Figure 1.

Experimental design of the present study. The first group of young and adult animals (n = 6 per group) was used to assess systolic blood pressure (SBP), heart rate (HR), and power density of low-frequency component in the SBP spectrum at various time intervals (arrows) before and after i.p. infusion of l-NAME for 14 days. Nitric oxide (NO), reactive oxygen species (ROS), and/or proinflammatory cytokine in plasma and/or tissue of rostral ventrolateral medulla (RVLM) were measured at the end of the 14-day l-NAME treatment (double arrows).
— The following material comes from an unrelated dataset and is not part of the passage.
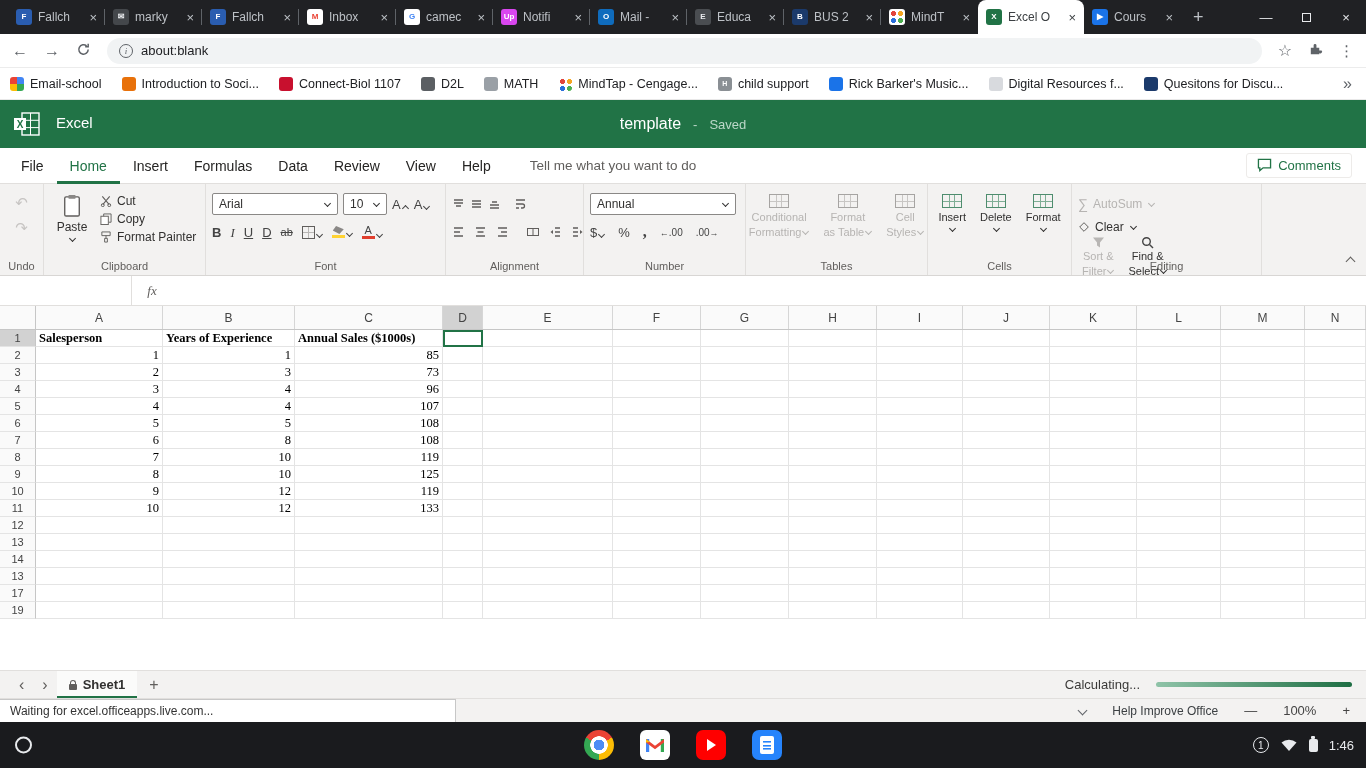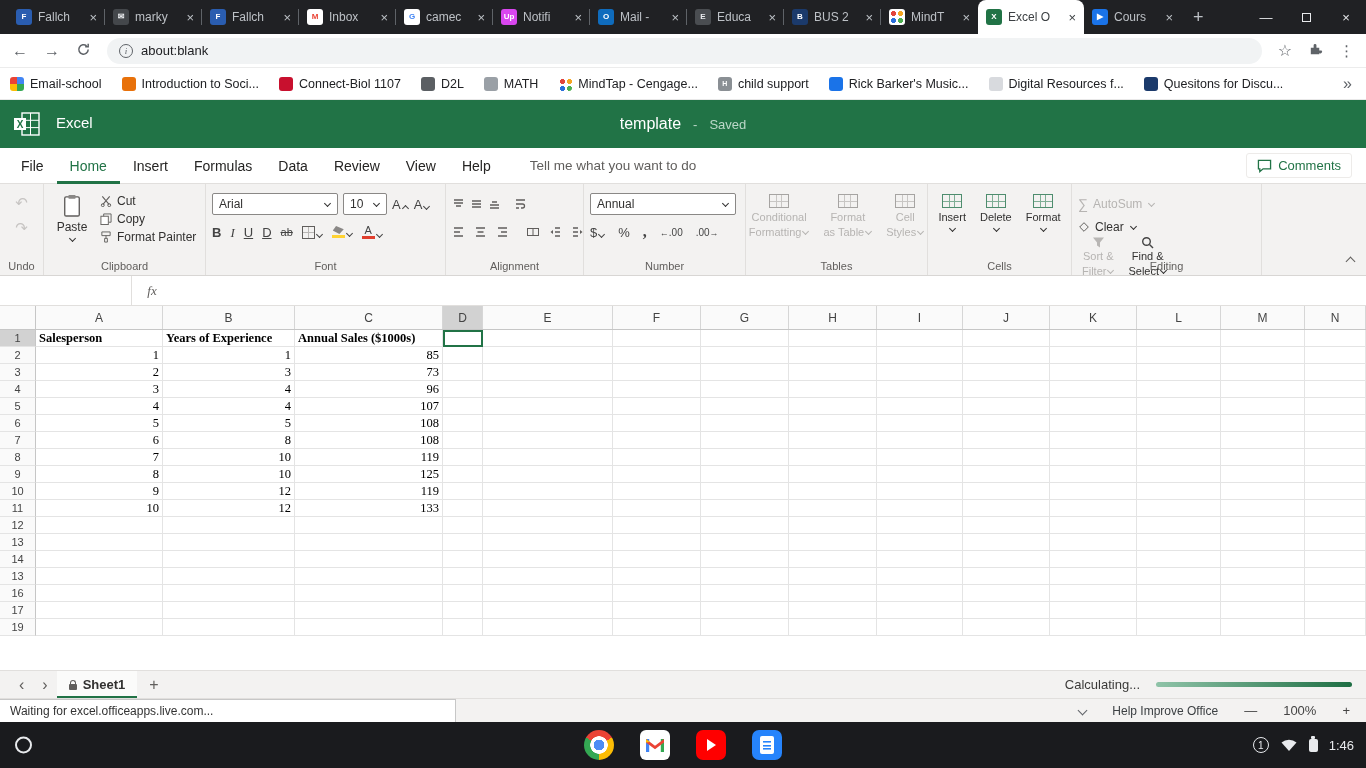"Comments" #comments-btn { align-items: center -> none }
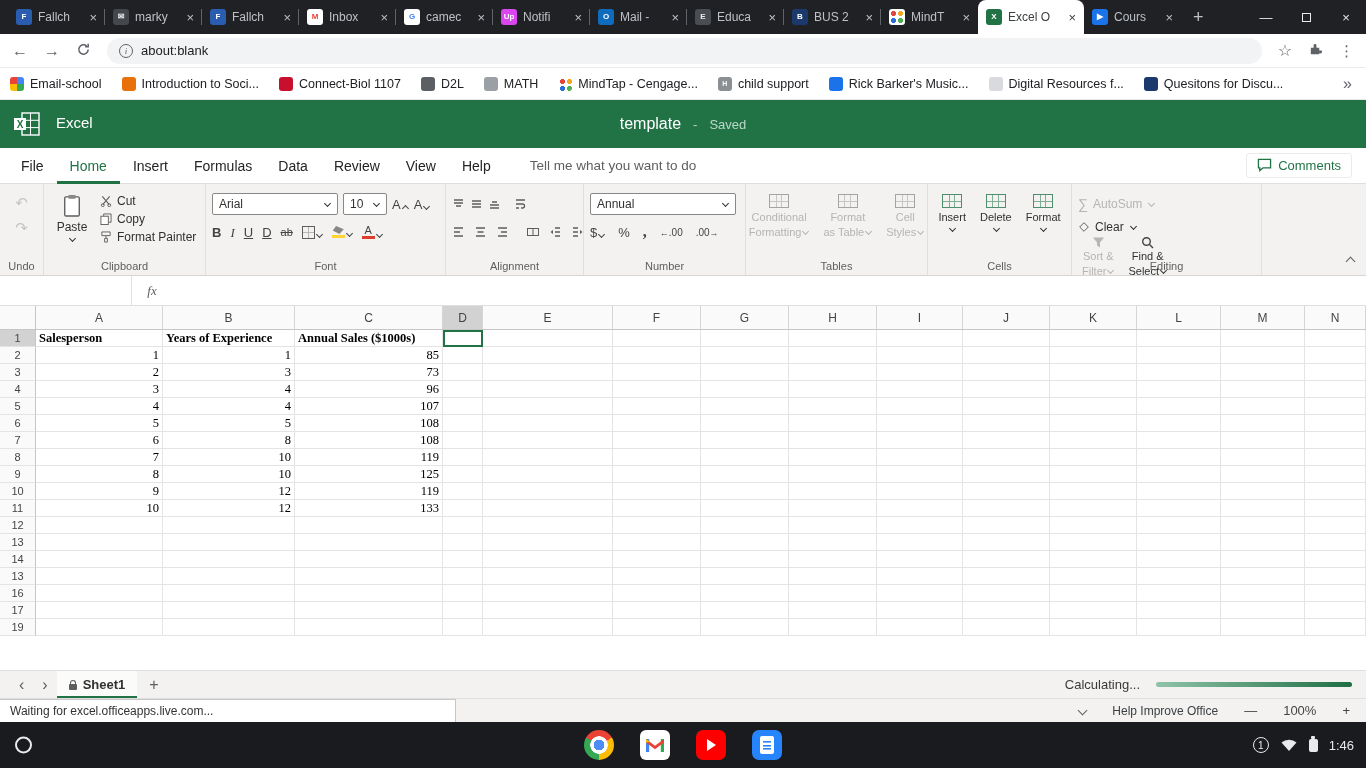"16" div.grow { html: <div> <div>16</div> <div></div> <div></div> <div></div> <div></div> <div></div> <div></div> <div></div> <div></div> <div></div> <div></div> <div></div> <div></div> <div></div> <div></div> </div> -> none }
The protocol was repeated in a second group of young and adult rats (n = 5 per group) to evaluate the effect of various treatments, delivered via oral gavage or intracisternal infusion during days 7–14, on l-NAME-induced changes in SBP, HR, LF power, and NO and ROS levels in RVLM. The third group of adult animals (n = 6 per group) was used to examine the effect of gene silencing NADPH oxidase activator 1 (Noxa1) in RVLM on changes in SBP, HR, LF power, and NO and ROS levels in RVLM induced by systemic l-NAME. Lentiviral vector contains a target-specific construct that encodes a short hairpin RNA (shRNA) to knock down gene expression of Noxa1 (Lv-Noxa1-shRNA) or control scrambled shRNA (Lv-scr-shRNA) was microinjected into the bilateral RVLM (open arrow) on day 10 after l-NAME infusion.